Thursday, May 23, 2013

The Intersection of Lance Armstrong and Jamie Dimon

I never really begrudged Lance taking all those PEDs.  Steroids and blood transfusions and EPO and human growth hormones and the like.  When they talk about cycling in that era and use the phrase "everybody was doing it," they literally mean everybody.  Not like, say, baseball, where lots of people were using PEDs and lots weren't.  Everybody in cycling was doing it.  So okay -- it was a level playing field of some sort or another.

What pissed me off about Lance was the level of righteous indignation he adopted when anybody suggested he was doing so.  Up to and including suing people (and winning) for slander.

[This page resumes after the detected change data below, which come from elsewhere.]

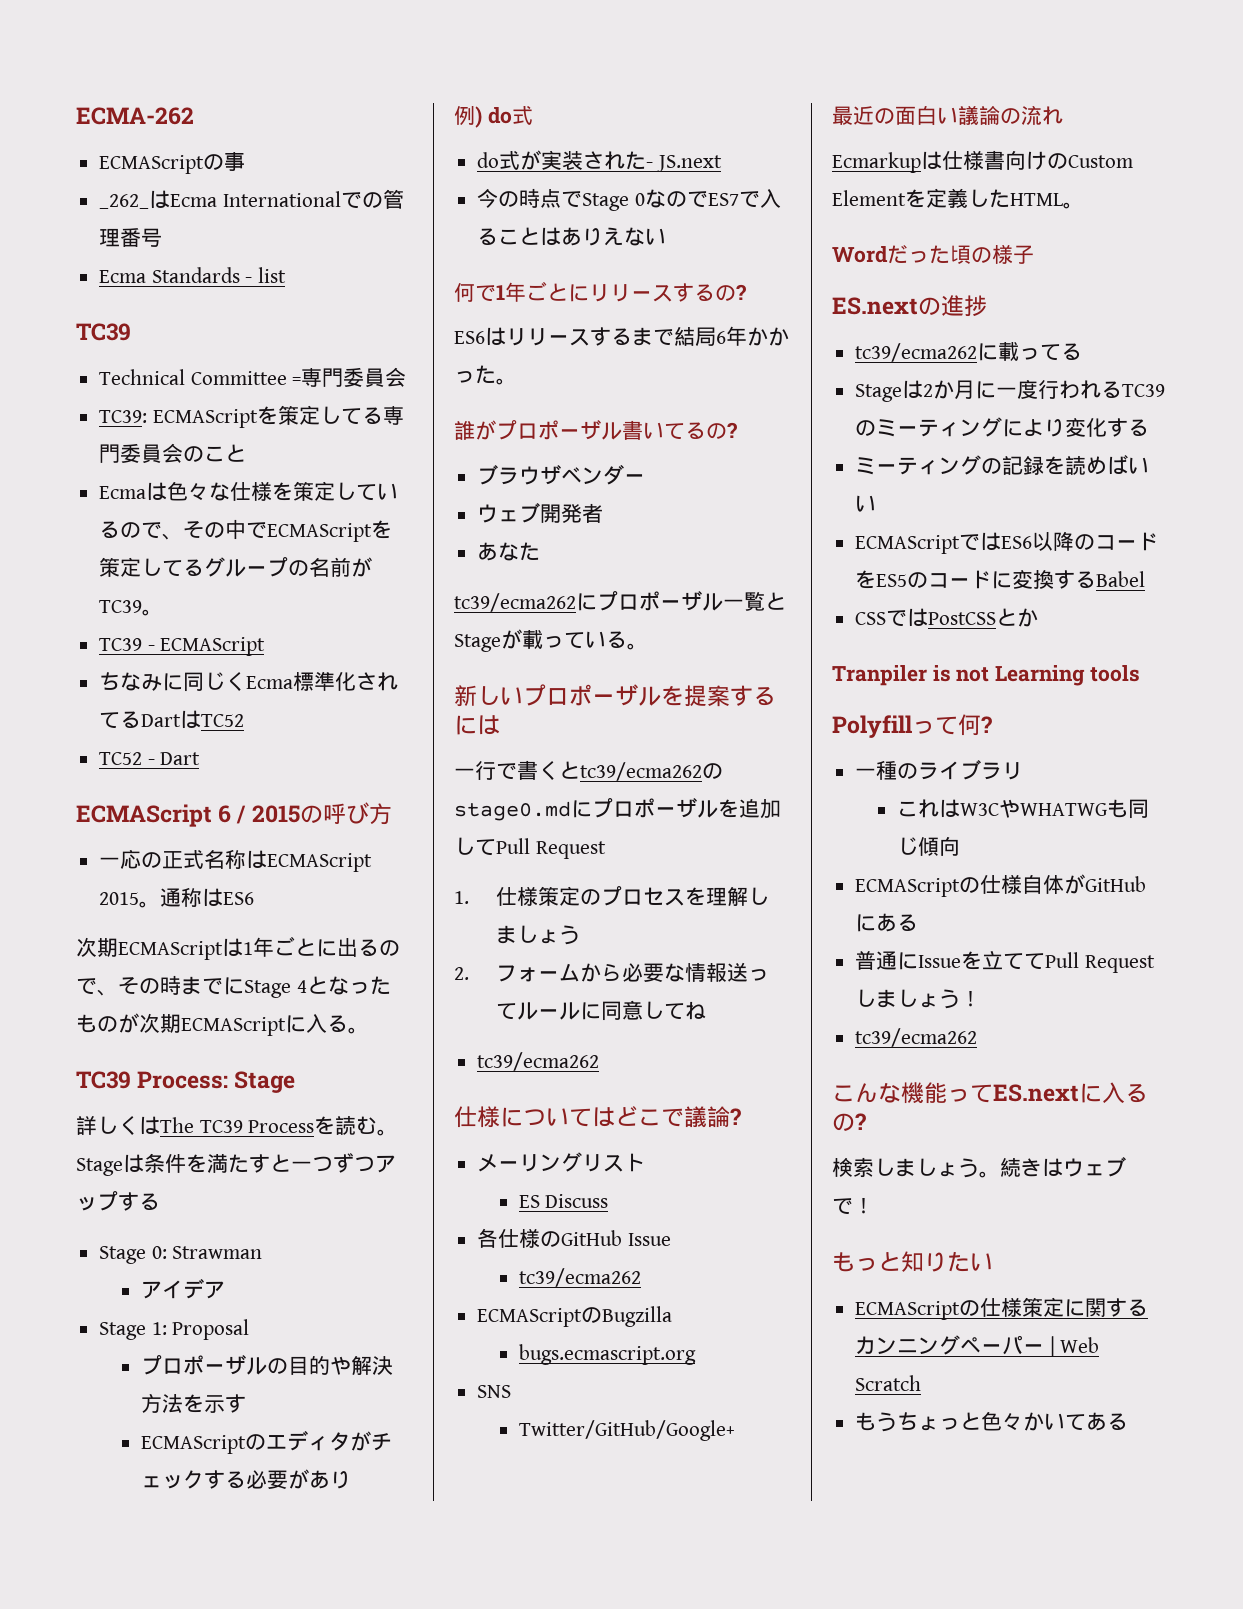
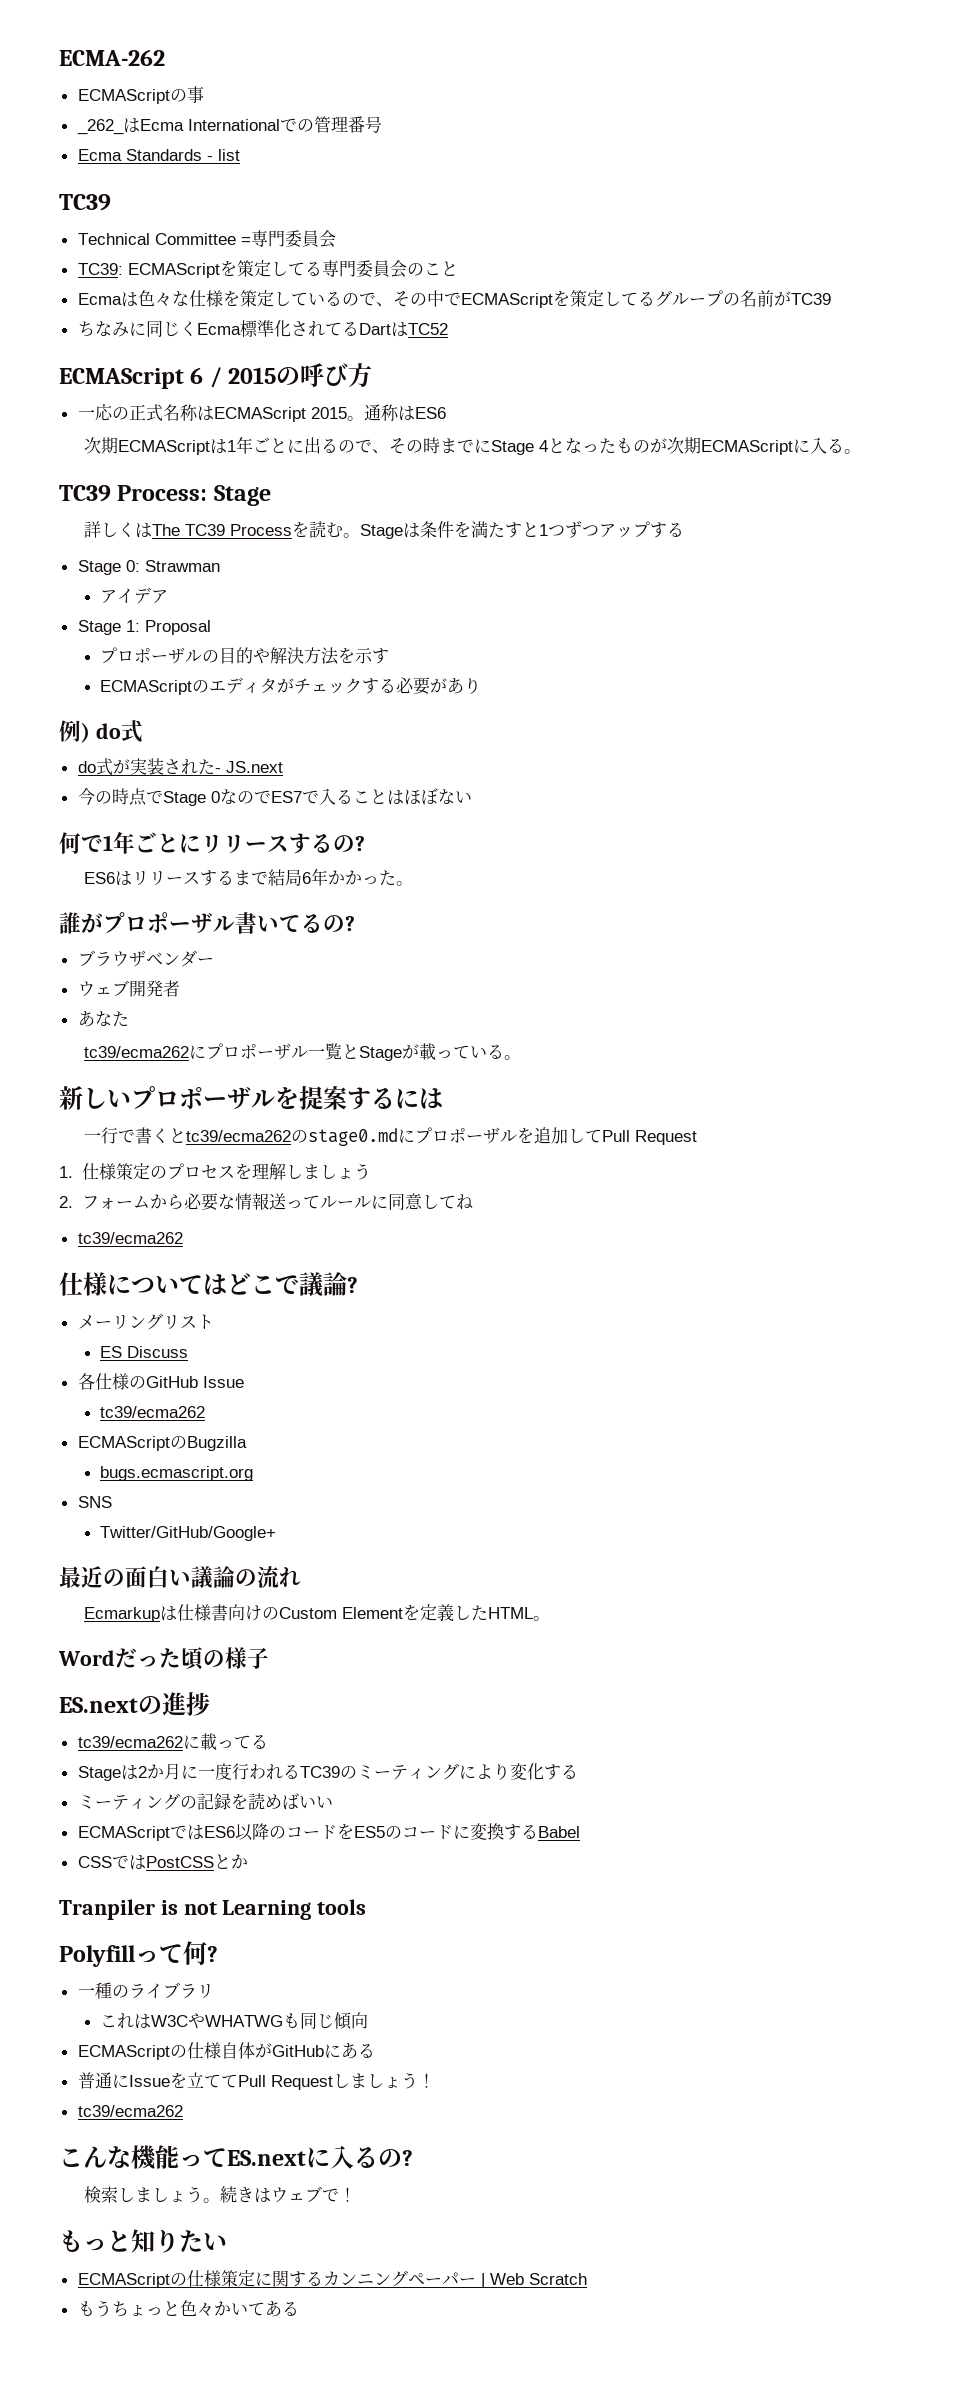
- Ecmaは色々な仕様を策定しているので、その中でECMAScriptを策定してるグループの名前がTC39。
- TC39 - ECMAScript
+ Ecmaは色々な仕様を策定しているので、その中でECMAScriptを策定してるグループの名前がTC39
- TC52 - Dart
- Stageは条件を満たすと一つずつアップする
+ Stageは条件を満たすと1つずつアップする
- 今の時点でStage 0なのでES7で入ることはありえない
+ 今の時点でStage 0なのでES7で入ることはほぼない

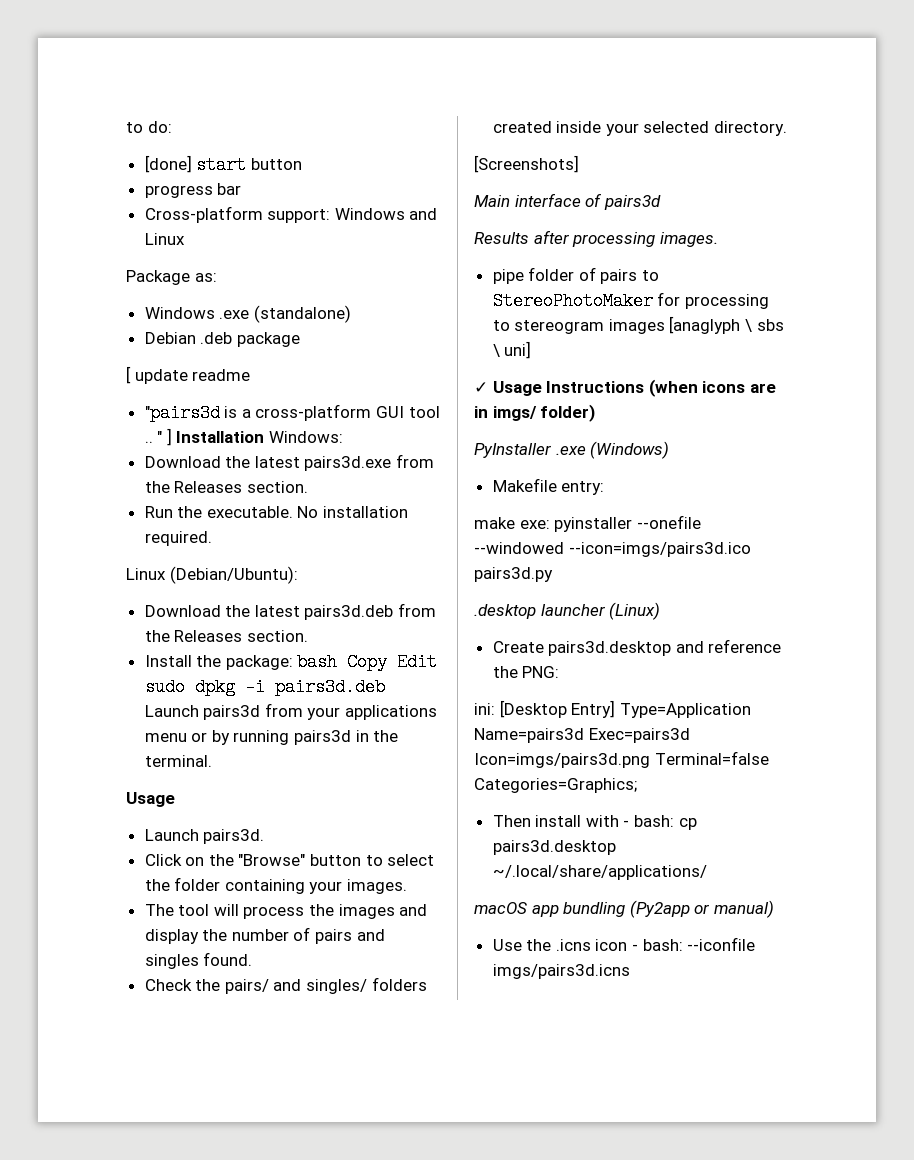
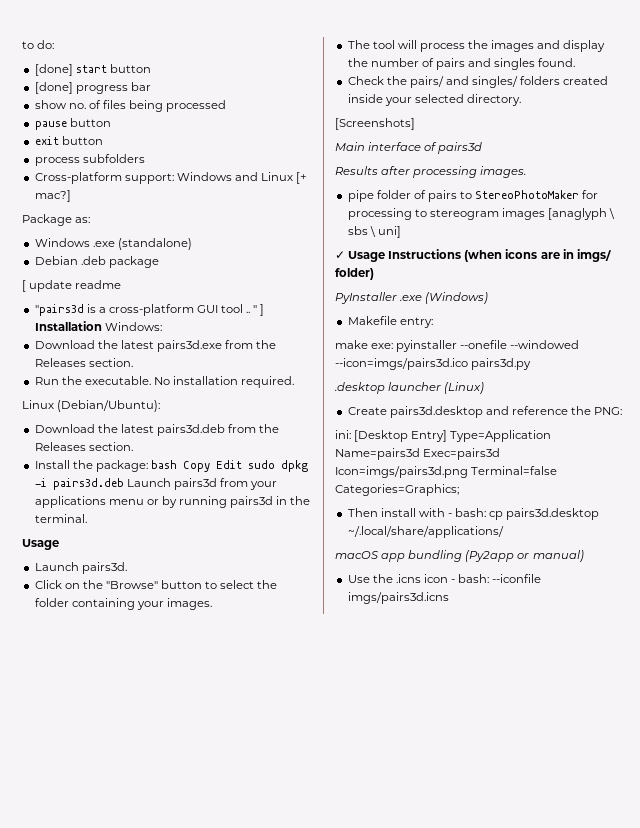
- progress bar
+ [done] progress bar
+ show no. of files being processed
+ pause button
+ exit button
+ process subfolders
- Cross-platform support: Windows and Linux
+ Cross-platform support: Windows and Linux [+ mac?]

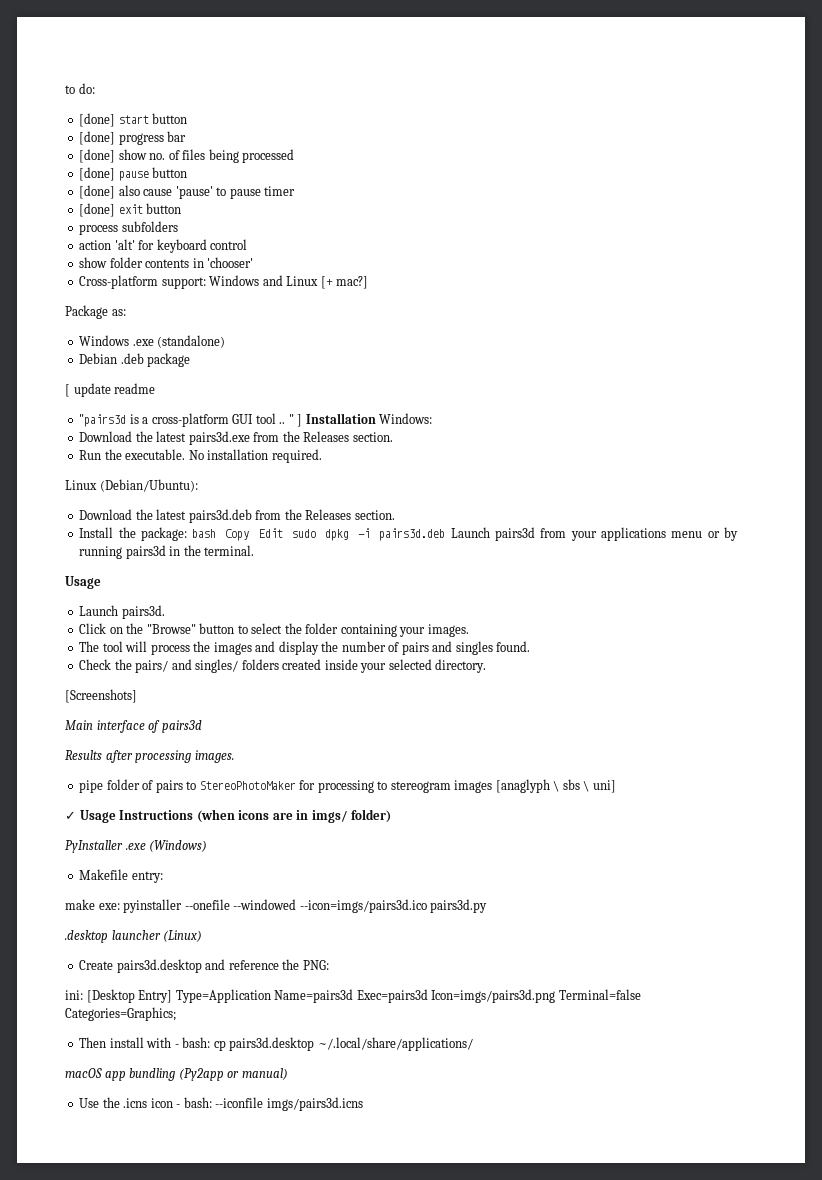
- show no. of files being processed
+ [done] show no. of files being processed
- pause button
+ [done] pause button
- exit button
+ [done] also cause 'pause' to pause timer
+ [done] exit button
  process subfolders
+ action 'alt' for keyboard control
+ show folder contents in 'chooser'

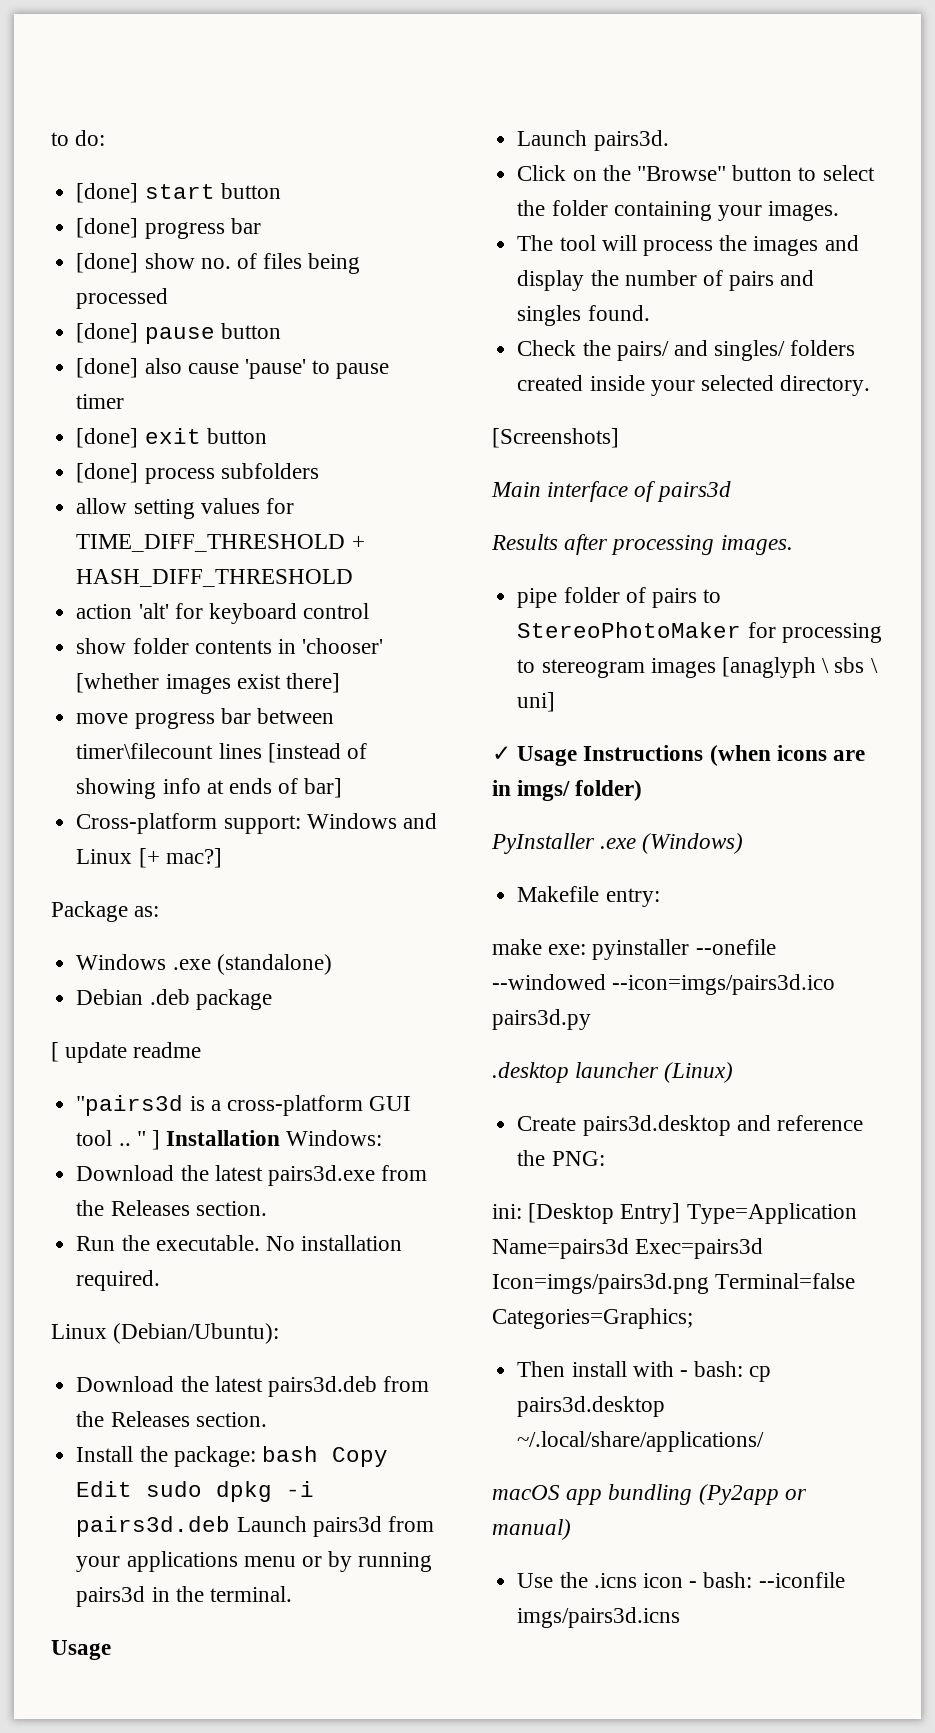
- process subfolders
+ [done] process subfolders
+ allow setting values for TIME_DIFF_THRESHOLD + HASH_DIFF_THRESHOLD
- show folder contents in 'chooser'
+ show folder contents in 'chooser' [whether images exist there]
+ move progress bar between timer\filecount lines [instead of showing info at ends of bar]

Herewith, my famous letter to Lance ...

Dear Lance: 
You miserable, arrogant piece of shit.  I read today that you are considering the option of confessing to doping in the hopes of then being allowed to return to sanctioned competitive sports like running and triathlon.  Honestly, have you no shame?  Must everything be about you?  Is there no role for modesty, humility or penance in a situation like this?  Is it just 'fuck the remorse, I wanna go running'?  Good God, man.  Look at yourself.  Your arrogance is breathtaking. 
When recently asked by the New York Times about how you are doing, your lawyer responded: "He's doing O.K. for a guy that has had his livelihood and his life torn from him, but he's very strong."  Fuck both of you. 
It should be noted that the Times, in a separate article, estimates your net worth at $125 million.  So to suggest that your livelihood has been torn from you is not causing me to shed tears.  And every cent of that $125 mil was earned as a function of lying, cheating and strident righteous indignation -- followed by lawsuits -- when anybody accused you of doping.  Which of course you were, at an unprecedented level in the history of sport. 
Here's what I think should happen:  The Justice Department should try you for perjury (which you clearly engaged in during at least one of your numerous lawsuits -- it's just a matter of whether they want to pursue the case) and lock your raggedy ass up.  Eighteen months seems about right to me, but even six or nine months would do.  Then, and only then, should you make your admission to the American- and World Anti-Doping Associations.  In a perfect world they would grant you clemency and allow you to return to sanctioned racing after a period of, say, eight years.  After which you can get your ya-yas out by beating other 50-year old guys trying to run up a hill, if you need the thrill that badly. 
Oh, and at some point in the process you should have your single remaining testicle removed and donated to the Smithsonian Institute.  Because balls like yours are an uncommon commodity. 
In the meantime, shut the fuck up. 
Otherwise, all the best, 
Geoffrey Raymond 
ps--I still get goose-bumps when I think about you giving Ulrich "The Look" and then pulling away to win the 2001 Alpe d'Huez stage.  I wonder what that says about me?

All of which brings me to Jamie Dimon.  To my way of thinking, the sins against humanity perpetrated by JPMorgan Chase are about the same as those perpetrated by Goldman, AIG, Deutsche Bank, Citi, Moody's, Countrywide Financial ... you name it.

What bugs me about Dimon is his ability to stand before Congress, filled with righteous indignation, and tell them that the industry, and his bank in particular, is more than capable of self-policing.  All while the London Whale is losing six billion.

All while Chase is engaging in all manner of mischief to forclose on mortgages.

And this just to name a few.

This is self-policing?

Have you no shame, sir?  If I could spell chutzpah I would certainly have included it somewhere in the previous couple of paragraphs.

Apparently JPM stockholders, who vote with their wallets rather than their souls (which is a legitimate financial strategy, I understand), resoundingly reinstated Dimon as both CEO and Chairman of the Board.  Which annoys me.